Start of Data in this exercise

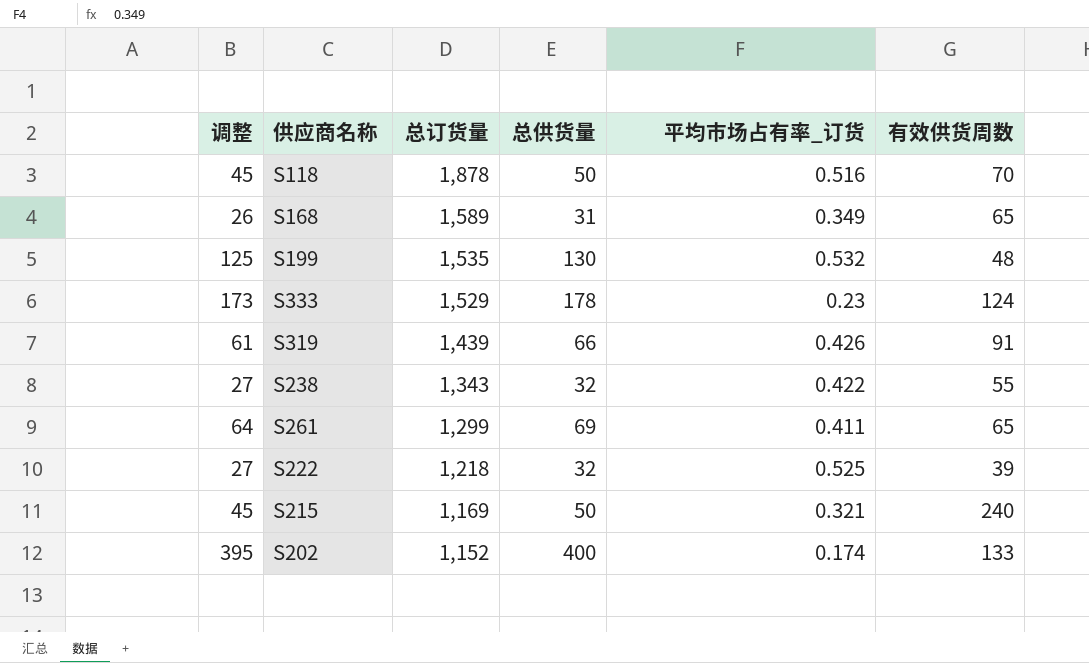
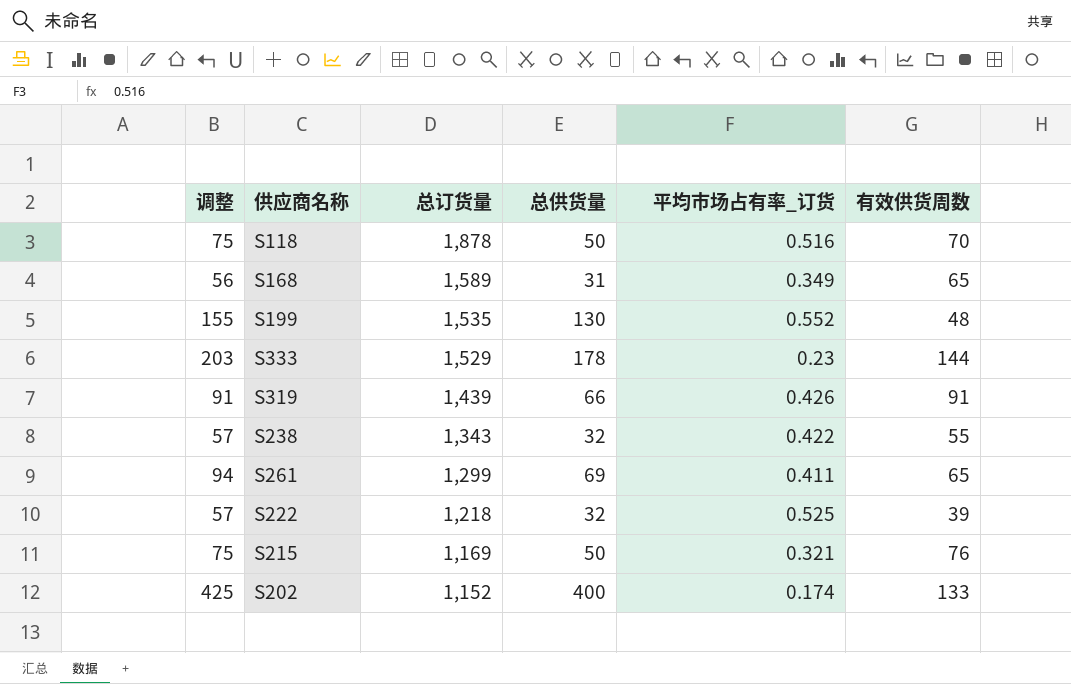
column 调整 | formula: [总供货量] - 5 -> [总供货量] + 25
S199 | 平均市场占有率_订货: 0.532 -> 0.552
S333 | 有效供货周数: 124 -> 144
S215 | 有效供货周数: 240 -> 76

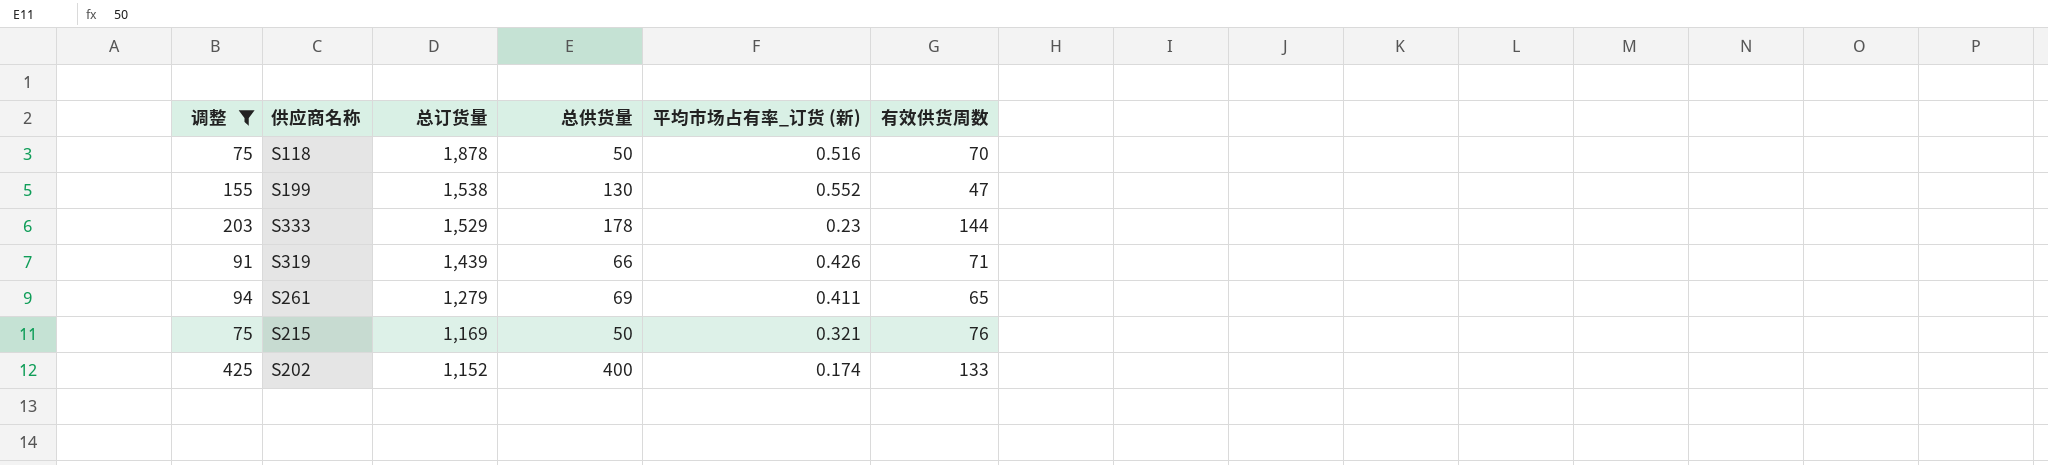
filter: none -> 调整 >= 75
column name: 平均市场占有率_订货 -> 平均市场占有率_订货 (新)
S199 | 总订货量: 1,535 -> 1,538
S199 | 有效供货周数: 48 -> 47
S319 | 有效供货周数: 91 -> 71
S261 | 总订货量: 1,299 -> 1,279

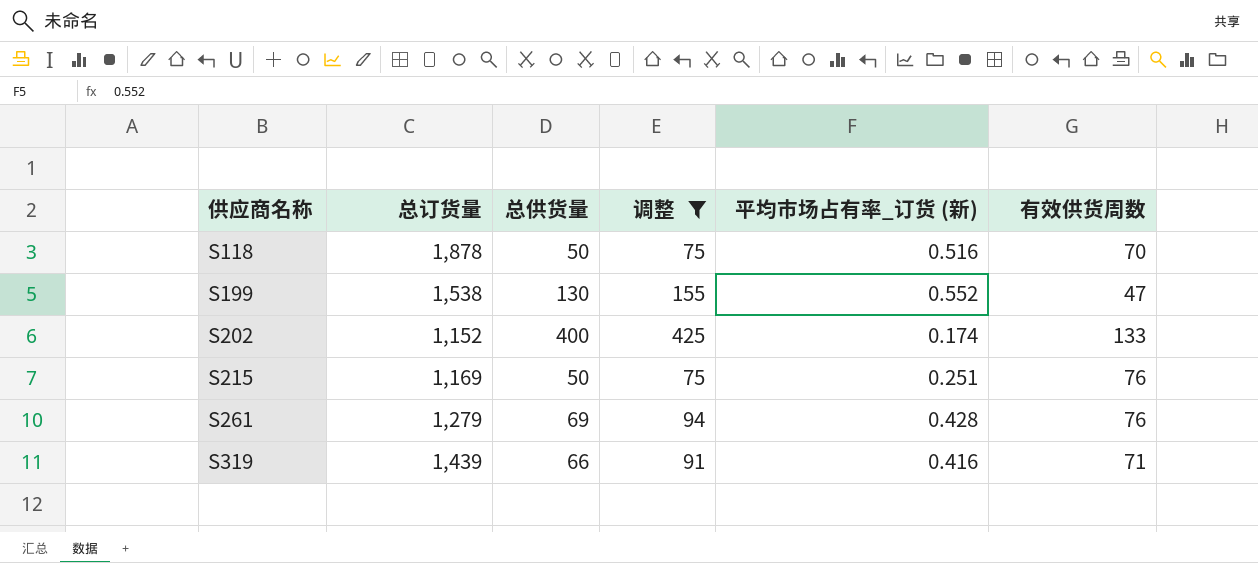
row order: 总订货量 descending -> 供应商名称 ascending
column 调整 | position: 1 -> 4
row S333: 203 | 1,529 | 178 | 0.23 | 144 -> none
S215 | 平均市场占有率_订货 (新): 0.321 -> 0.251
S261 | 平均市场占有率_订货 (新): 0.411 -> 0.428
S261 | 有效供货周数: 65 -> 76
S319 | 平均市场占有率_订货 (新): 0.426 -> 0.416

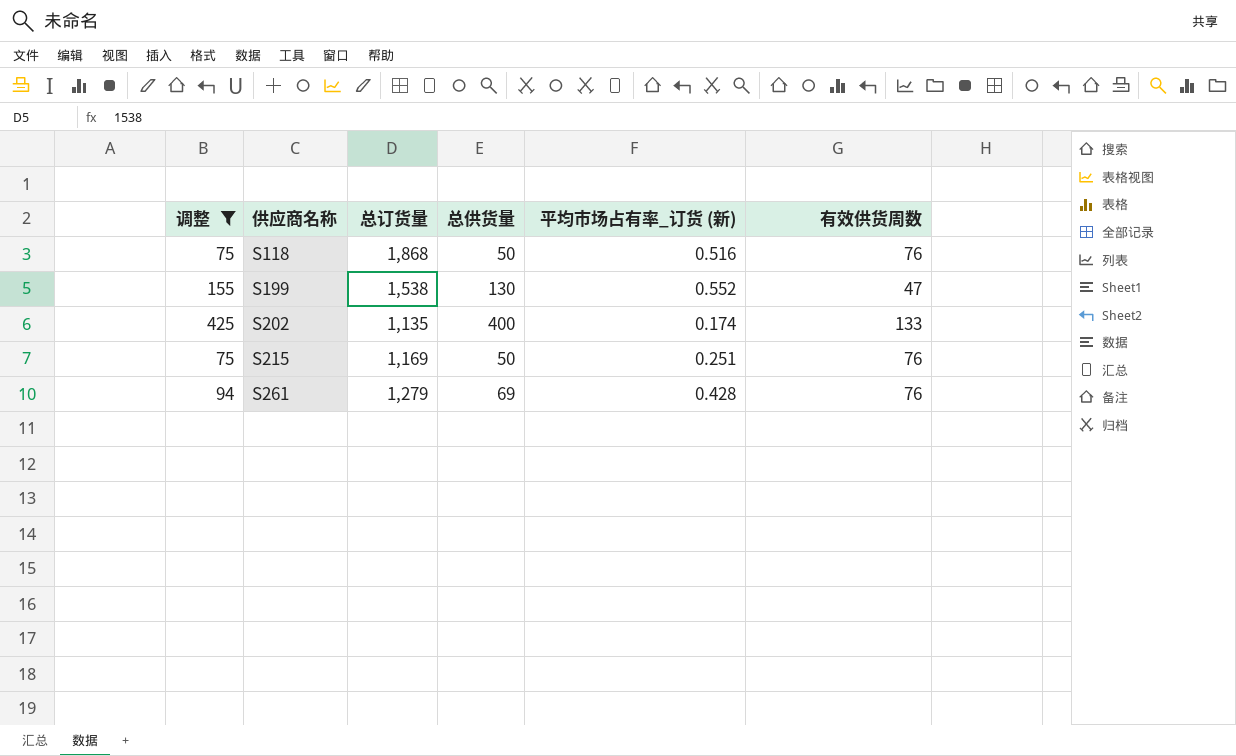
column 调整 | position: 4 -> 1
row S319: 1,439 | 66 | 91 | 0.416 | 71 -> none
S118 | 总订货量: 1,878 -> 1,868
S118 | 有效供货周数: 70 -> 76
S202 | 总订货量: 1,152 -> 1,135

End of Data in this exercise

■ What is needed
Keeping the pictures out, print the entries above exactly as written.

■ Written response
column 调整 | formula: [总供货量] - 5 -> [总供货量] + 25
S199 | 平均市场占有率_订货: 0.532 -> 0.552
S333 | 有效供货周数: 124 -> 144
S215 | 有效供货周数: 240 -> 76

filter: none -> 调整 >= 75
column name: 平均市场占有率_订货 -> 平均市场占有率_订货 (新)
S199 | 总订货量: 1,535 -> 1,538
S199 | 有效供货周数: 48 -> 47
S319 | 有效供货周数: 91 -> 71
S261 | 总订货量: 1,299 -> 1,279

row order: 总订货量 descending -> 供应商名称 ascending
column 调整 | position: 1 -> 4
row S333: 203 | 1,529 | 178 | 0.23 | 144 -> none
S215 | 平均市场占有率_订货 (新): 0.321 -> 0.251
S261 | 平均市场占有率_订货 (新): 0.411 -> 0.428
S261 | 有效供货周数: 65 -> 76
S319 | 平均市场占有率_订货 (新): 0.426 -> 0.416

column 调整 | position: 4 -> 1
row S319: 1,439 | 66 | 91 | 0.416 | 71 -> none
S118 | 总订货量: 1,878 -> 1,868
S118 | 有效供货周数: 70 -> 76
S202 | 总订货量: 1,152 -> 1,135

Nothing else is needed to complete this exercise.